Tracing the idea of lust through Western thought, Blackburn rejects the common association of lust with excess. Lust is not really about excessive desire, argues Blackburn, but rather a desire for sexual pleasure as an end in itself. Lust met disaster in the form of the Stoics who feared a life ruled by passion rather than reason. The Roman philosopher Seneca popularized a Stoic philosophy in adopting his motto as “nothing for pleasure’s sake.”

Seneca argued that lust was to be overcome for the survival of humanity, even as sexual was to be directed only toward “the continuation of the human race.” Of course, Seneca made this argument about lust in a letter he wrote to his mother, so it is difficult to know how seriously to take his description. Nevertheless, Blackburn takes him at his word.

But if the Stoics represented a significant setback for lust, this deadly sin met its deadliest opponent in Christianity. Blackburn describes this as “the Christian panic” that directed moral scrutiny to sexual pleasure itself, not just to what might be considered “excess.”

Predictably, Blackburn directs his attention to Augustine, the fourth-century bishop whose views on sex have influenced at least fifteen centuries of Christian thought. Augustine, whose youth had been given to sexual excess, was, after his conversion, determined to deny that sexual pleasure was a part of the Creator’s design for human sexuality, even from the beginning. Had the Fall not occurred, Augustine argued, sex would be a purely rational affair, untainted by any physical pleasure. Copulation would be, in effect, just like shaking hands.

Later, as represented in the thought of Thomas Aquinas, the Church argued that sexuality was defined both by Scriptural command and the revelation found in nature. This additional dimension of lust was directed at the “unnatural” desires evident in much of humanity.

Blackburn’s purpose is to overcome all pessimism towards lust. He even defends the use of pornography, which can, he argues, point towards the higher purposes of sex, rather than the lower degradations. He takes on the evolutionary psychologists, arguing that their naturalistic view of sex is too mechanistic. But his main effort is to overcome what he sees as Christianity’s pessimism towards sexual desire as an end in itself. In effect, Blackburn’s effort is to deny that lust should be considered a sin at all, deadly or otherwise.

Blackburn’s short book does not answer all the questions he raises. Even as he attacks Christian “pessimism” and calls for lust to be accepted as a universal human reality, Blackburn does not call for the removal of all moral boundaries on human sexuality.

In the end, Lust is a fascinating little treatise offered by a prominent intellectual, safely removed from the hard moral decisions of everyday life. His view of lust is not only sanitized, it is more deeply rooted in literature than in life. Perhaps this is due to Blackburn’s profession as an academic philosopher, or perhaps it is because a modern secular philosopher can talk about sex only in the context of irony.

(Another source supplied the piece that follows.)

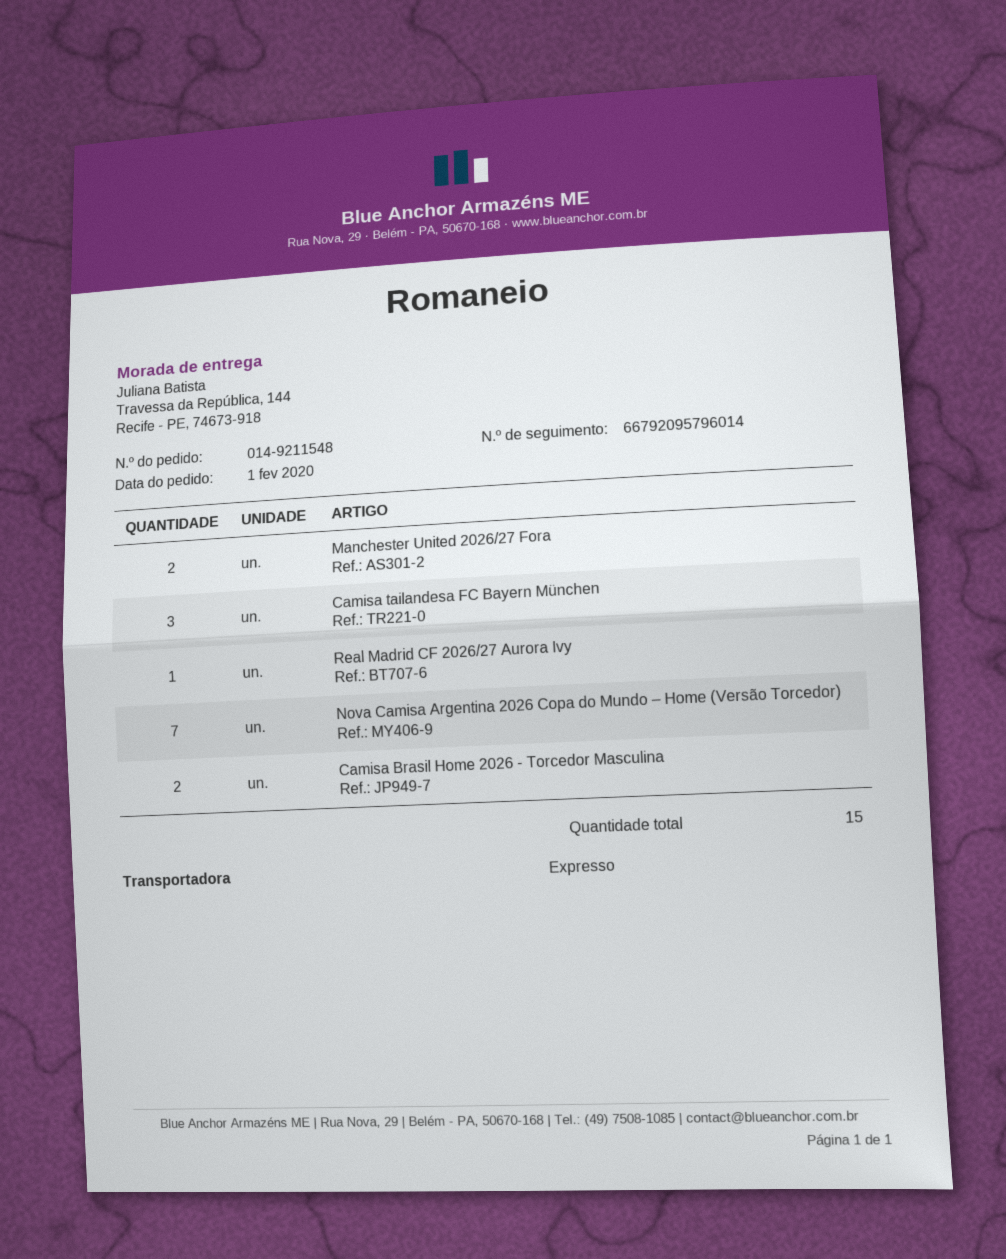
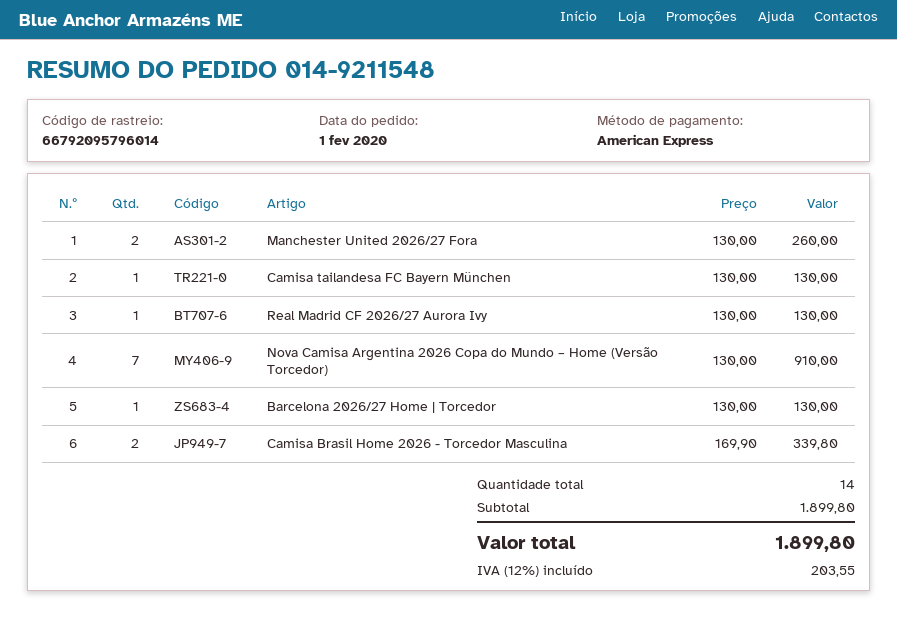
Camisa tailandesa FC Bayern München: 3 -> 1
Barcelona 2026/27 Home | Torcedor: none -> 1
total quantity: 15 -> 14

The Christian worldview finds congruence with Blackburn on this essential point–that lust is best described as a desire for sexual pleasure as an end in itself. Augustine aside, there is no biblical reason to suspect that sex before the Fall would have been devoid of physical pleasure. Indeed, we have every reason to believe that sexual pleasure is one of God’s sweetest gifts to his human creatures. Sexual desire–and the promise of sexual pleasure–is meant to draw us into marriage, toward children, and into fidelity and responsibility. Lust is sinful precisely to the extent that sexual desire and passion are stripped form this moral context. In a God-centered worldview, nothing on earth can be seen as an end in itself–nothing is to be understood as existing for its own sake.

Sexual desire for its own sake is sexual desire stripped of the Creator’s glory and stolen from its moral context. What Blackburn celebrates, Christianity rightly condemns. Intentionally or not, Simon Blackburn has put lust back on the line for debate, and his lecture-turned-essay is about as thoughtful a secular defense of lust we are likely to find. There is, of course, an altogether different understanding of lust, but it is not to be expected from a secular worldview. Christianity alone can explain why lust–and sin in every form–is so deadly.